When I'm testing software I'm going to deploy or running through tests in the Windows world, I'll use VMWare images so that I can start from a fresh, known state at the beginning of each test. This has worked really well so that I can install software on different OS flavors or with other/different apps and drivers loaded. This makes it super simple to duplicate or nearly duplicate a customer's environment when addressing issues that crop up.
Now I'm tasked with doing something similar for Mac OS X. I'm far less familiar with this OS and didn't really see the same sort of thing available. I noted that the server version of 10.5 might allow this, but I'm not running that here. I've got access to 10.5 on a Mac Book and one of those Mac Minis.
Has anyone used Time Machine to put their test Mac box into a known state? Or do you have other ideas? I'm also interested in a solution for 10.4 since some of my customers run "Tiger".
I tend to test things that don't manipulate the global computer state (i.e. a lot of well written Cocoa applications) with the "Guest" account. Since Tiger (I think), the effects of using this account are wiped at logout, so you can easily get a virgin environment again.
By default, Time Machine excludes certain paths from backup. This could be detrimental to your testing strategy, depending on the system resources that your software touches. See this article for information on the exclusions. At a bare minimum, if you are going to use Time Machine to rollback, make sure nothing you are testing depends on any of the excluded files.
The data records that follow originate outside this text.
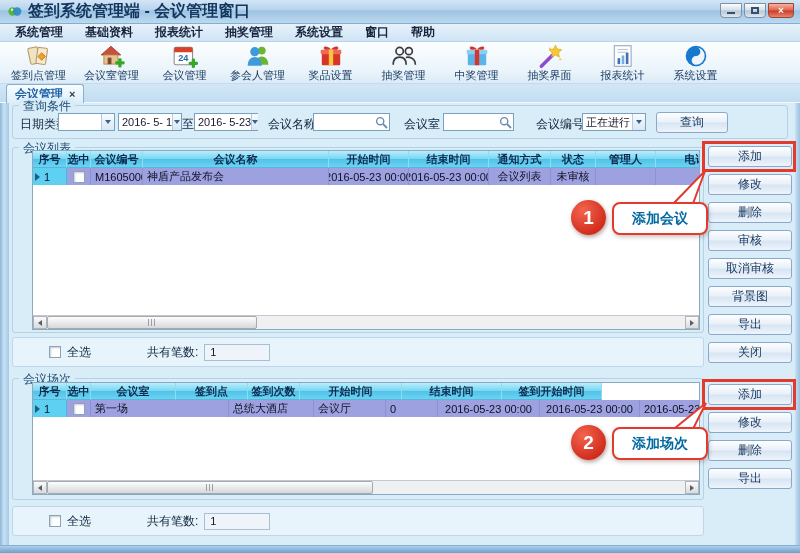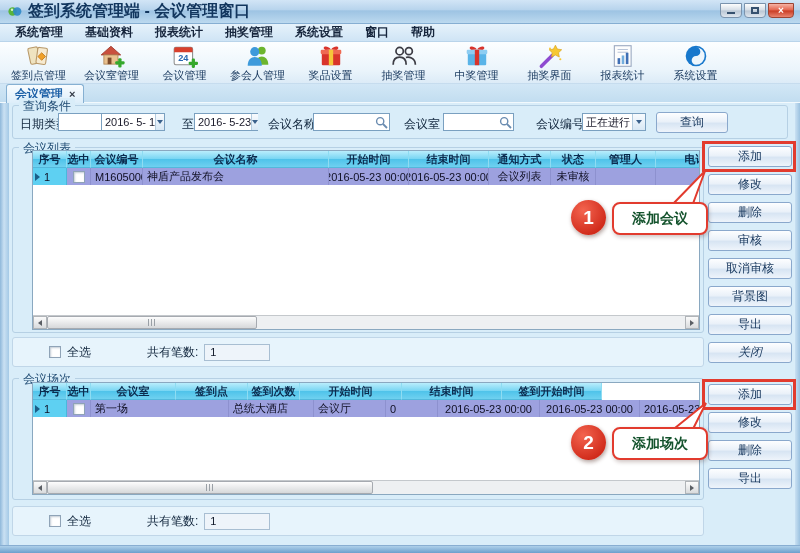"2016- 5- 1" div.combo { left: 101px -> 118px }
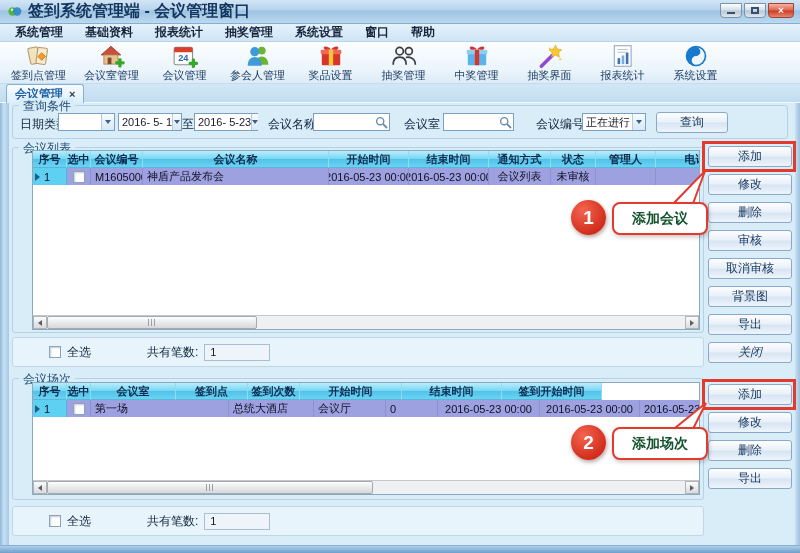"添加会议" .bubble { color: #14532d -> #0369a1 }
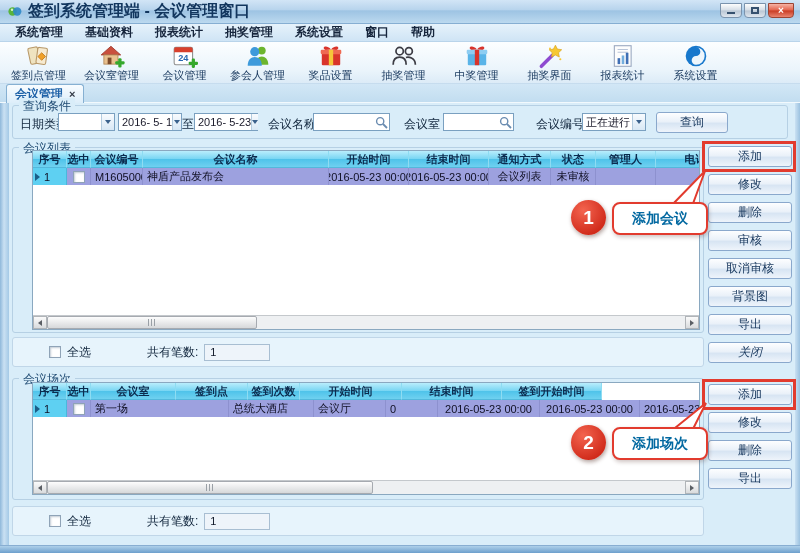"关闭" div.btn { font-style: italic -> none }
But, I think there is a better alternative, if you can live with Mac OS X Server: VMWare Fusion provides support for virtualizing instances of Mac OS X Server Leopard. Then you can use the same strategy you used for Windows.
From http://www.vmware.com/products/fusion/features.html
VMware Fusion boasts the most complete
OS support, supporting more than 60
operating systems in a virtual
machine, including Windows XP, Windows
Vista, and even Mac OS X Server.
Keep in mind, you cannot virtualize Mac OS X Client due to license restrictions, though.
An alternative (perhaps more lightweight) solution that I just found recently is an app called RooSwitch. It lets you swap configurations for an application. So you could have a bunch of different prefs files, cache files, etc for your app and create a named configuration for it. You can create multiple configurations to test new user setup, or to reproduce an issue using a customer's data without losing your own config. RooSwitch then lets you switch between all these different configs.
I haven't used it myself yet, but heard about it on a podcast recently and thought it sounded useful for my own development and testing.